The fact I had the media immediately available then it was just kick start the server and install the OS, then install Oracle, less than 6 hours. The longest wait was 2 days for the arrival of the drive, (Saved me time from having to dig through hundreds of boxes in my storage shed where I know tape drives of all sort remains buried to this day.)

Once we got the processes down, we had tape backups of the OS kickstart servers with all copies of all images of the OS used along with all the database SW installable SW homes, so we could restore to any specific OS and version. You still have to deal with driver problems with the OS sometimes or relink problems with the Oracle homes. In some cases this is why a complete system image including database may be stored. (Every situation has some differences as what you are trying to do.)

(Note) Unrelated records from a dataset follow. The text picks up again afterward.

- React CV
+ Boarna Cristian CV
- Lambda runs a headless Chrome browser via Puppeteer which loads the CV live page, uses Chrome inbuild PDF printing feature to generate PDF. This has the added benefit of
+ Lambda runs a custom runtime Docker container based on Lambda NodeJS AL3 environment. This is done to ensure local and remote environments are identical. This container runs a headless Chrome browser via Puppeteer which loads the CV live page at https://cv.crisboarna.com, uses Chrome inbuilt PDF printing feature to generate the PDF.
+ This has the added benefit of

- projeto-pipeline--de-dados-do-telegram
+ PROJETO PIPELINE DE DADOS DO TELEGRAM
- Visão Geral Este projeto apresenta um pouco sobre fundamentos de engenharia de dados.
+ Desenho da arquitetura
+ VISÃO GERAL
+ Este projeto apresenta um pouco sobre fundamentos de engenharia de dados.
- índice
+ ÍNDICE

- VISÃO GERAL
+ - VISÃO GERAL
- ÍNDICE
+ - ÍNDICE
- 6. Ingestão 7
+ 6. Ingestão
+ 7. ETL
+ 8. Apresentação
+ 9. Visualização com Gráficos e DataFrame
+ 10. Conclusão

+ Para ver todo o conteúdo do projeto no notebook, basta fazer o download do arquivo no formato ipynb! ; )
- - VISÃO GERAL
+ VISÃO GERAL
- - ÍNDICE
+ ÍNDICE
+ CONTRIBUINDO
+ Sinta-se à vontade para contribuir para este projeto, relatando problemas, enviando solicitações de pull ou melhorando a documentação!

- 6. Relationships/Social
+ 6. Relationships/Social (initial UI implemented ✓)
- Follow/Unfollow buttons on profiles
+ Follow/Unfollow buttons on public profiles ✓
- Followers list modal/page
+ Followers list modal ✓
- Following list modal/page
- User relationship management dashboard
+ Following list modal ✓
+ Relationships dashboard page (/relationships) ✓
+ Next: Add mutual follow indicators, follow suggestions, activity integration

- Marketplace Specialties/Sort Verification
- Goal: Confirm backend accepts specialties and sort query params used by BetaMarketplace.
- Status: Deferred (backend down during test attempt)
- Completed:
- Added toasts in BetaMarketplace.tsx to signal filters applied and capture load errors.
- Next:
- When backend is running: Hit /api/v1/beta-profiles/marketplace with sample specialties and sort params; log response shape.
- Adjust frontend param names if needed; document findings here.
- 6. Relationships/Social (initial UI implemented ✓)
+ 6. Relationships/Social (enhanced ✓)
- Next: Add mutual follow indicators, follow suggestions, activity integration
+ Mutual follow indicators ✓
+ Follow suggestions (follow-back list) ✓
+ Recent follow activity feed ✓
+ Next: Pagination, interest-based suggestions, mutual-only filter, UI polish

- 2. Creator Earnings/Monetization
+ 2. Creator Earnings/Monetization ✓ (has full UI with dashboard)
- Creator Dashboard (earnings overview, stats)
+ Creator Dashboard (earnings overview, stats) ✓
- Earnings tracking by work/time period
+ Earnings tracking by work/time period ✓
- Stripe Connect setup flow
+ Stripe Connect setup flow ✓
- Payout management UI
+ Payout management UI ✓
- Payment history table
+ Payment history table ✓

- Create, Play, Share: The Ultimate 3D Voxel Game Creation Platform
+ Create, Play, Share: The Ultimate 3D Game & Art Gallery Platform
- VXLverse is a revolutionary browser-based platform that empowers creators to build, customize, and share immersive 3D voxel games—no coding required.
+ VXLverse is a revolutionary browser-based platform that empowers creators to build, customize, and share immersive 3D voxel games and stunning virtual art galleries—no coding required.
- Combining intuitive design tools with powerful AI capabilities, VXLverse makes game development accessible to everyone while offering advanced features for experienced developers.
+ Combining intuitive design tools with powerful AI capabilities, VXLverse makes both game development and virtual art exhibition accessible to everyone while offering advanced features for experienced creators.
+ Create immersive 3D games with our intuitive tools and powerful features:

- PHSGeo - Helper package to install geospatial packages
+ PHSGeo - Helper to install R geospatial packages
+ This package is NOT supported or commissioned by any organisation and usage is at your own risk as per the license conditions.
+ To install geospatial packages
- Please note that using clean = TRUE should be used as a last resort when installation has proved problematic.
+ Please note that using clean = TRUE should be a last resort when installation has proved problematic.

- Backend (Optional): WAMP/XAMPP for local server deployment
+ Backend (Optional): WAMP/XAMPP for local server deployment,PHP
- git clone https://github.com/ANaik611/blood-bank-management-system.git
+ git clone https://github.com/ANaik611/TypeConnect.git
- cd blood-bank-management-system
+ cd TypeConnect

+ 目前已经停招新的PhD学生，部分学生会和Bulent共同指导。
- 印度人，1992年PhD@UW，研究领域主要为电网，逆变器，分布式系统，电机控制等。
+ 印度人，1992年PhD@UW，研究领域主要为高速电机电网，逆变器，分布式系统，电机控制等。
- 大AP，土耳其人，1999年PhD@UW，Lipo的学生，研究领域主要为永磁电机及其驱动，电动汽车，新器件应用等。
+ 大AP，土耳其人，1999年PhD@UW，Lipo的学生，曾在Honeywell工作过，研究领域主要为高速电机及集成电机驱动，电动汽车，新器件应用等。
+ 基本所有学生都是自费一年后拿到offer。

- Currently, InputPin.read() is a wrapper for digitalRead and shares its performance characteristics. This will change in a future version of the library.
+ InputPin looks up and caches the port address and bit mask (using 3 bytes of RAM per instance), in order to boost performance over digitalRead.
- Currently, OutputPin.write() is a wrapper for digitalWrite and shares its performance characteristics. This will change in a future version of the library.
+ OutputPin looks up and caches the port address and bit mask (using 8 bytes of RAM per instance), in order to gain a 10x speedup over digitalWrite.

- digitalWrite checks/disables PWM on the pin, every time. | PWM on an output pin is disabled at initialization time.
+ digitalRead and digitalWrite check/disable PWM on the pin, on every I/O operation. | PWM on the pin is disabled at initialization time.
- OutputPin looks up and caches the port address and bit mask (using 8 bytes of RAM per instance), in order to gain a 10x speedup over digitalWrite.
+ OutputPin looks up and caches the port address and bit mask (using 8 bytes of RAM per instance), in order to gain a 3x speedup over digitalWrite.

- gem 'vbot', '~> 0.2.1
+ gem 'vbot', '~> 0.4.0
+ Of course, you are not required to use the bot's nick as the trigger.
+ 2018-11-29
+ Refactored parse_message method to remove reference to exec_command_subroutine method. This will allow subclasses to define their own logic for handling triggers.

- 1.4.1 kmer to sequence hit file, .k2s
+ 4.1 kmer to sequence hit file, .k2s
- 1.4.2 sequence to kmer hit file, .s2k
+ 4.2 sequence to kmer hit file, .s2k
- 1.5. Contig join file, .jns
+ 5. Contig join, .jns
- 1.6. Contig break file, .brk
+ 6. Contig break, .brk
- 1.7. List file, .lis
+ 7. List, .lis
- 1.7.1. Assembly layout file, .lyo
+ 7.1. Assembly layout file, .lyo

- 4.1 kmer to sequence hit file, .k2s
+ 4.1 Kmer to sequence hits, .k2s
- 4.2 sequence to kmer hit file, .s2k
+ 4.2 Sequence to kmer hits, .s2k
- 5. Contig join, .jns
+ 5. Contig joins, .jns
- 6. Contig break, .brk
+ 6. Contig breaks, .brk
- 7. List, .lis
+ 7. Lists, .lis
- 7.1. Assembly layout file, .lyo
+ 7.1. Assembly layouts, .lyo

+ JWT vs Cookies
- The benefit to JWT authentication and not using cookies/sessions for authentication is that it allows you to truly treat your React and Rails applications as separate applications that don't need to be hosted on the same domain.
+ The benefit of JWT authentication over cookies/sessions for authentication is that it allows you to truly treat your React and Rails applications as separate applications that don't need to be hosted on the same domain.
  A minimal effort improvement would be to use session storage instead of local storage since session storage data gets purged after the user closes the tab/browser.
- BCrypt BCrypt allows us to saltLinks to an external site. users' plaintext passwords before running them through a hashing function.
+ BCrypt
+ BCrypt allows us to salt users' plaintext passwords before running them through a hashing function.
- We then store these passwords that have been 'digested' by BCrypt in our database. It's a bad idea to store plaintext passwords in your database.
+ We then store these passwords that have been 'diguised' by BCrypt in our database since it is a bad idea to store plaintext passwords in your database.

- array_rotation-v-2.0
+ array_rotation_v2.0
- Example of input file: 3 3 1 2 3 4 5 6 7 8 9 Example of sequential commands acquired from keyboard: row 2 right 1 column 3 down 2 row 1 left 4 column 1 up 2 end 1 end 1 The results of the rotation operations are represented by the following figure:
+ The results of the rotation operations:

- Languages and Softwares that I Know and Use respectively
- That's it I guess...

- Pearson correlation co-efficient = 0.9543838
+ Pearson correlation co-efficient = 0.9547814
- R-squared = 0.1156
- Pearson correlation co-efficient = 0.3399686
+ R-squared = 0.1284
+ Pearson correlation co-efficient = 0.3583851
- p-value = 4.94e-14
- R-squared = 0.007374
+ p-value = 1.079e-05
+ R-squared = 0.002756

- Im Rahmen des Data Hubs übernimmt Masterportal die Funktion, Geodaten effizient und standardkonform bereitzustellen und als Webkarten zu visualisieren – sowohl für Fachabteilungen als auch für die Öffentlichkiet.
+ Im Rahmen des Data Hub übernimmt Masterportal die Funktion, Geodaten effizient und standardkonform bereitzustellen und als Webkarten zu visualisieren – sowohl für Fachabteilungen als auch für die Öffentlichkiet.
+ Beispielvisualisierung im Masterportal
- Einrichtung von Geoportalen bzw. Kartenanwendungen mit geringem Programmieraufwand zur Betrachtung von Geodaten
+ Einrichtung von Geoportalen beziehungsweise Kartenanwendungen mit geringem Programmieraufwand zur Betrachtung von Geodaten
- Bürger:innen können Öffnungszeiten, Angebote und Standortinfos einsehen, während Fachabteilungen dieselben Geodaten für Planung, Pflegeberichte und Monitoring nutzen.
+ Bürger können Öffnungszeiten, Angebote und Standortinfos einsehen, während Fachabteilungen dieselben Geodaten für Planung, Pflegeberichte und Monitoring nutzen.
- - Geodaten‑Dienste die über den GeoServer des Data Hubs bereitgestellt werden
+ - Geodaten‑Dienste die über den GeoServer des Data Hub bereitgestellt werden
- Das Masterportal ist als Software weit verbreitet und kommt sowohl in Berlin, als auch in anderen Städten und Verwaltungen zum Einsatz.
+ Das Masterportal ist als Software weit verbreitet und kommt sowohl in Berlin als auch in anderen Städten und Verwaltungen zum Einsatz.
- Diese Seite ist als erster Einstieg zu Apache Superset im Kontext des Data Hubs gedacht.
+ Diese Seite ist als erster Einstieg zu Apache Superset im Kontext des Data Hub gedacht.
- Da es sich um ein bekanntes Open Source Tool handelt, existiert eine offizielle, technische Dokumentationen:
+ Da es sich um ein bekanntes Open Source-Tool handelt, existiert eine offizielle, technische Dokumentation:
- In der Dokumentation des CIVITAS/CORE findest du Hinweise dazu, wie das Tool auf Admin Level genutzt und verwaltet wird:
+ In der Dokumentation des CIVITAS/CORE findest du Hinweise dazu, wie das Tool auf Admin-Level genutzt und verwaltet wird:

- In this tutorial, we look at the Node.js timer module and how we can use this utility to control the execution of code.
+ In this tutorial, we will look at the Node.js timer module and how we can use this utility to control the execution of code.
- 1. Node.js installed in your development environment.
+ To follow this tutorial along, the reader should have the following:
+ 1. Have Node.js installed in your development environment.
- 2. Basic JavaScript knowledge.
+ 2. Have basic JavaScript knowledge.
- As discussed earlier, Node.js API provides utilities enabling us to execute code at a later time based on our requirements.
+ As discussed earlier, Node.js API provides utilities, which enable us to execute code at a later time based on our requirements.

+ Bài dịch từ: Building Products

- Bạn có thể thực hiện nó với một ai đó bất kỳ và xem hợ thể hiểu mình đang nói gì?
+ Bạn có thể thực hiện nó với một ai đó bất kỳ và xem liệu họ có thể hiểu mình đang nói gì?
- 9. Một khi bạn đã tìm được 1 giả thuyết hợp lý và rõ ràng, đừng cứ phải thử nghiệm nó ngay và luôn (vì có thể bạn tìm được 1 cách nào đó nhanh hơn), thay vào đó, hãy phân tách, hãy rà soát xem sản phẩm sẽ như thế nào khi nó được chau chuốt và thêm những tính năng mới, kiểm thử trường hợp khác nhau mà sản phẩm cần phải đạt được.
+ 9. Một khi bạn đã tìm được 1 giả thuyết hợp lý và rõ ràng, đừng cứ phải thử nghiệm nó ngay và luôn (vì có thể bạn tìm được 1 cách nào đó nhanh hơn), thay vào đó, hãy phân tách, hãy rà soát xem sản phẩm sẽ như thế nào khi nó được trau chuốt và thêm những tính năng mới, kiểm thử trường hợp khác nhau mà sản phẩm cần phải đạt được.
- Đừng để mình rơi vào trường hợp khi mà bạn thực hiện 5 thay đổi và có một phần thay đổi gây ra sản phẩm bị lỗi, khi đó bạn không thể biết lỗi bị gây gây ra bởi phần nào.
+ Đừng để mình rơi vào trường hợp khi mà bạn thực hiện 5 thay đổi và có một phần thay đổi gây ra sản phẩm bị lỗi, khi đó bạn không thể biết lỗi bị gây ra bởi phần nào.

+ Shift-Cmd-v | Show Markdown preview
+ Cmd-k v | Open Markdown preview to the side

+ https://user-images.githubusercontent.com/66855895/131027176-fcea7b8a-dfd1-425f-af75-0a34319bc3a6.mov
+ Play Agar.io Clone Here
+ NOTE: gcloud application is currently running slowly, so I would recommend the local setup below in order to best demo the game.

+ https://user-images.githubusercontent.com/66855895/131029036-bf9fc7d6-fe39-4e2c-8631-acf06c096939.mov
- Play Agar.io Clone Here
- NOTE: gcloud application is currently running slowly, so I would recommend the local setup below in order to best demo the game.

As to small business or large business you have to have a process and understand the technology. Tape systems are not expensive for the small business if you use the smaller version systems from the smaller tape system vendors. An example you can buy a single tape drive desktop unit with 8 slots, I had one of the first ones back in 1996, that currently cost only about $4K, whereas for anyone that purchases large scale system vendors know that the list price on a single say LTO6 drive is 5 times that. There are also replaceable disk units or as I have seen at some small companies they simply attach a USB drive to a back of the server, then send it off to storage to Iron Mountain. It is the longer term process that media needs to be pulled back and converted if necessary. If you are a business under regulatory compliance you will do what is necessary to accomplish the task. How well you accomplish the tasks varies sadly by the humans involved.

I remember writing backups to tape systems with mt and tar and manipulating the library directly with shell scripts before all the nice backup SW existed. It is all doable for even small companies, but you must have process. Yes, it takes some extra human effort to perform the job. I have seen some really small business such as a local community center (non-profit which means spend no money if possible as it all should be spent to help the community) that had a single DAT drive on their windows server and pulled the tape out every morning after the backup ran the night before as a safety measure for their data. Yes, the kindly old lady at the computer dutifully took the tape backup from the previous night home every night in her purse and kept it in a cabinet for a couple months before bringing the old tapes back.

You have a variety of choices to make relative to cost, simplicity, risk etc. There is not one right answer for every business as each aspect of your choices have different priorities to the business, (disk, tape, cloud, nothing)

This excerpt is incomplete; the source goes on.